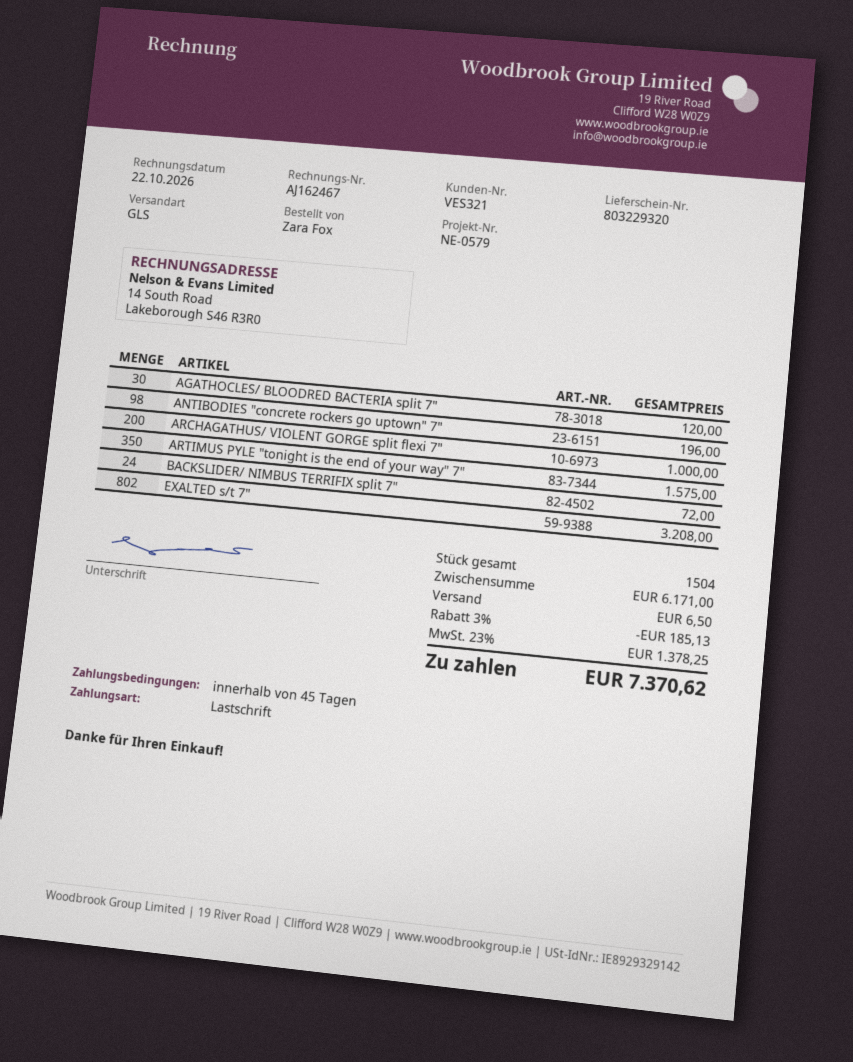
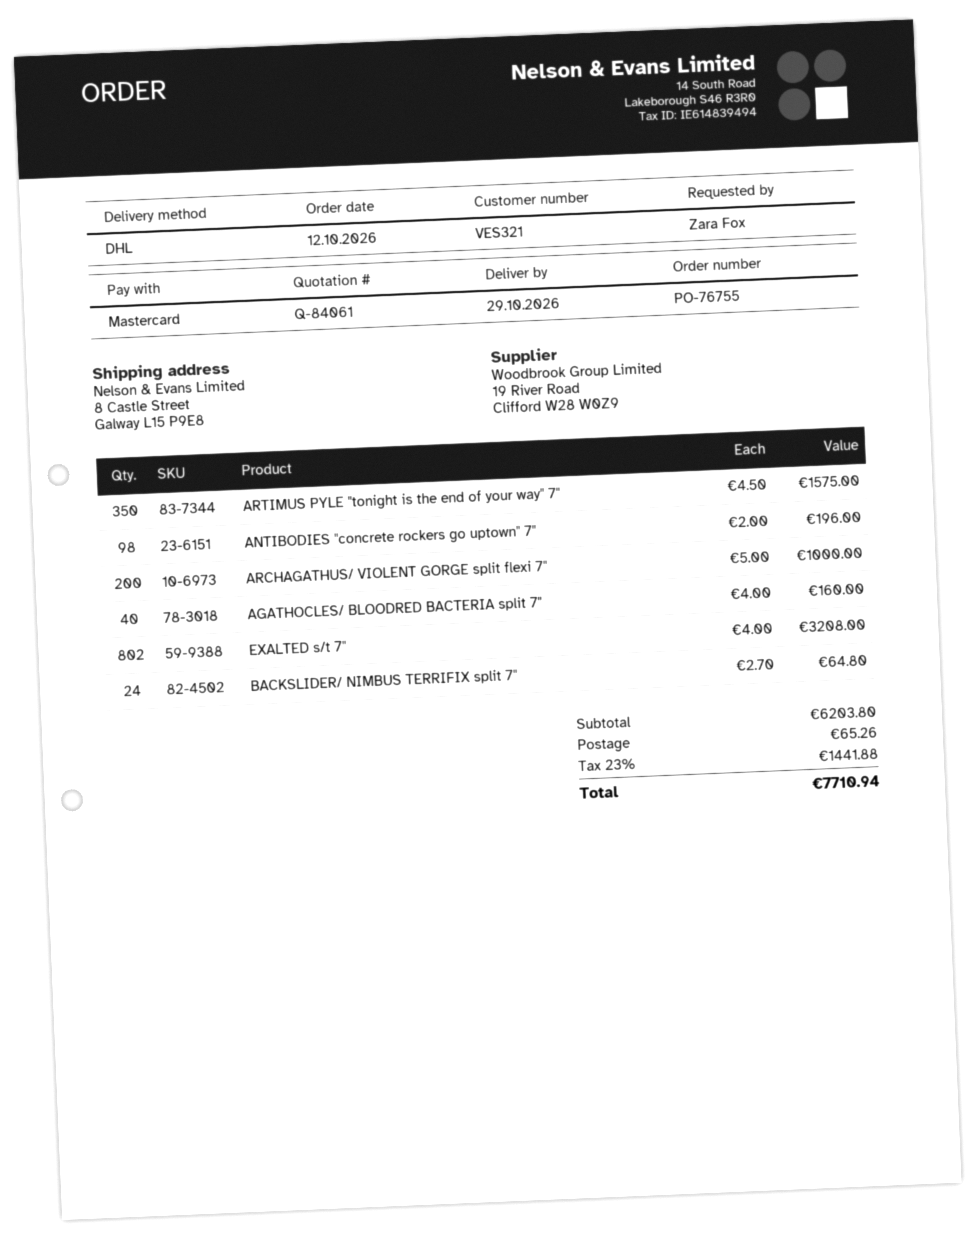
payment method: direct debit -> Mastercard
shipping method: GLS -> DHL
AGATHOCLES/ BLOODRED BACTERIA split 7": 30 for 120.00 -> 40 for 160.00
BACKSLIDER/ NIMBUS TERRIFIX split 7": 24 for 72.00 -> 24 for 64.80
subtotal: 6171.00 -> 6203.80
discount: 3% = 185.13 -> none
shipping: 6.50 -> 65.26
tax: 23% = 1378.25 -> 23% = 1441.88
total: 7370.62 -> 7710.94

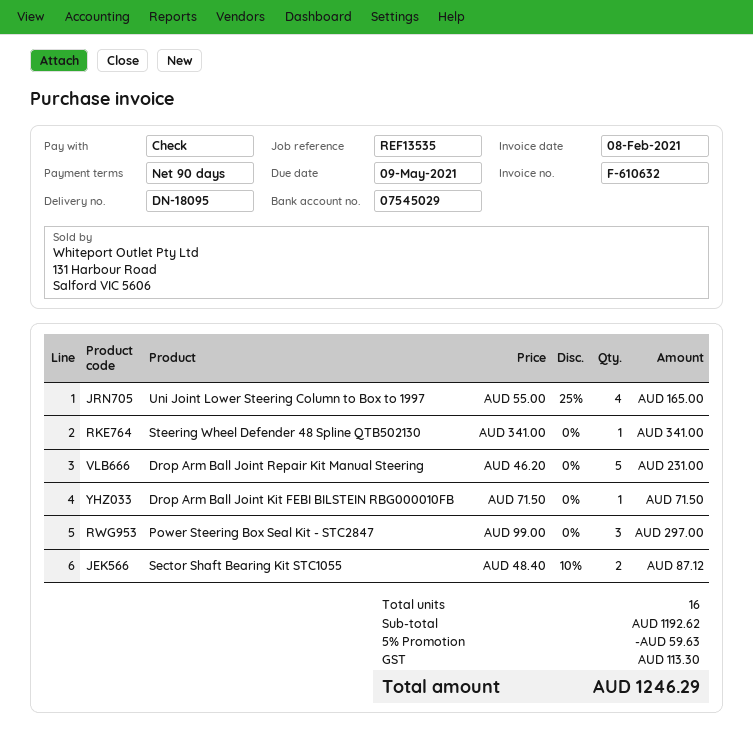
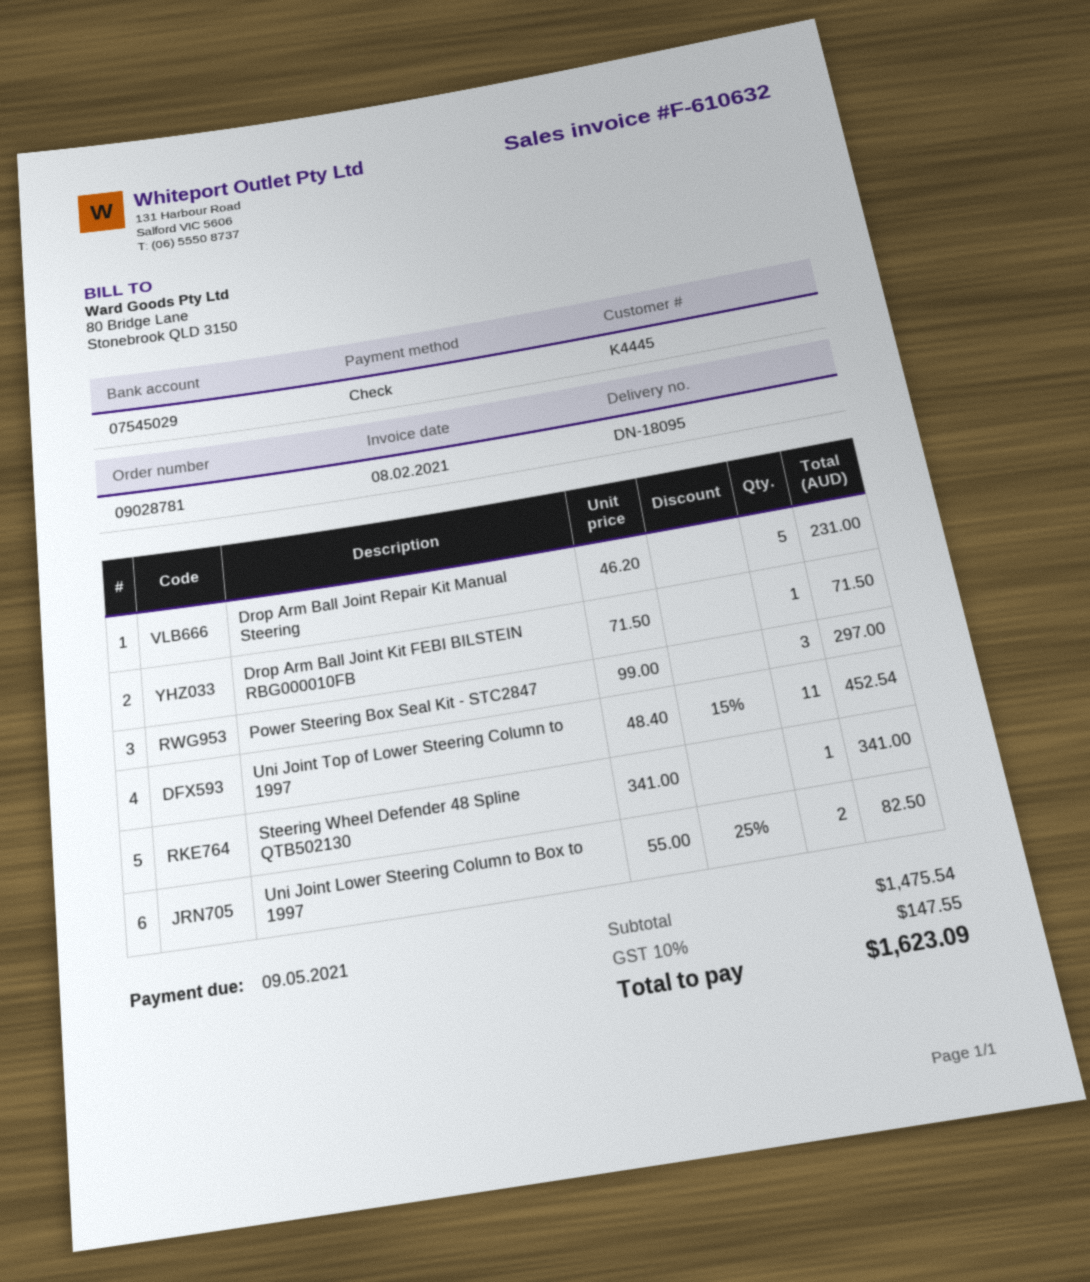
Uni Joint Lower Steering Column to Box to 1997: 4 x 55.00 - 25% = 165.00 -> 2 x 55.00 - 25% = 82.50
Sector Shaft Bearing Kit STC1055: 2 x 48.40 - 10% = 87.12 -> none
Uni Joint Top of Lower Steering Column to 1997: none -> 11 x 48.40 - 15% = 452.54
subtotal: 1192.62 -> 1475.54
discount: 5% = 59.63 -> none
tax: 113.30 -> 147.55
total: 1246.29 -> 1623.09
──────
> What to produce: Every line in the data that holds "Column" should be copied out.

> Exercise response:
Uni Joint Lower Steering Column to Box to 1997: 4 x 55.00 - 25% = 165.00 -> 2 x 55.00 - 25% = 82.50
Uni Joint Top of Lower Steering Column to 1997: none -> 11 x 48.40 - 15% = 452.54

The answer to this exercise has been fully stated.